TASK - Look below for the line that has "delivery date: 2021-12-07 -> 2022-01-04". Set down the lines from there through the line that has "total: 7450.42 -> 6216.26", exactly as written.

ENTRIES SUPPLIED -

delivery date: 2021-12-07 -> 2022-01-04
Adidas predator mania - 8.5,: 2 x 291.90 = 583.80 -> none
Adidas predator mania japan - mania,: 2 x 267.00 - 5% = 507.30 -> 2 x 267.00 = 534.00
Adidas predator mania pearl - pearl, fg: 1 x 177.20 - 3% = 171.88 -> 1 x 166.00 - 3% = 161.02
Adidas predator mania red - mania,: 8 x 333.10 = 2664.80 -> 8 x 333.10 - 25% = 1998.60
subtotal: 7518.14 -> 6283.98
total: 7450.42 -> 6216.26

...

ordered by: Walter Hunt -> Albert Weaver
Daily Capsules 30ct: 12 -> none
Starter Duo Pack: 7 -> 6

TASK OUTPUT -
delivery date: 2021-12-07 -> 2022-01-04
Adidas predator mania - 8.5,: 2 x 291.90 = 583.80 -> none
Adidas predator mania japan - mania,: 2 x 267.00 - 5% = 507.30 -> 2 x 267.00 = 534.00
Adidas predator mania pearl - pearl, fg: 1 x 177.20 - 3% = 171.88 -> 1 x 166.00 - 3% = 161.02
Adidas predator mania red - mania,: 8 x 333.10 = 2664.80 -> 8 x 333.10 - 25% = 1998.60
subtotal: 7518.14 -> 6283.98
total: 7450.42 -> 6216.26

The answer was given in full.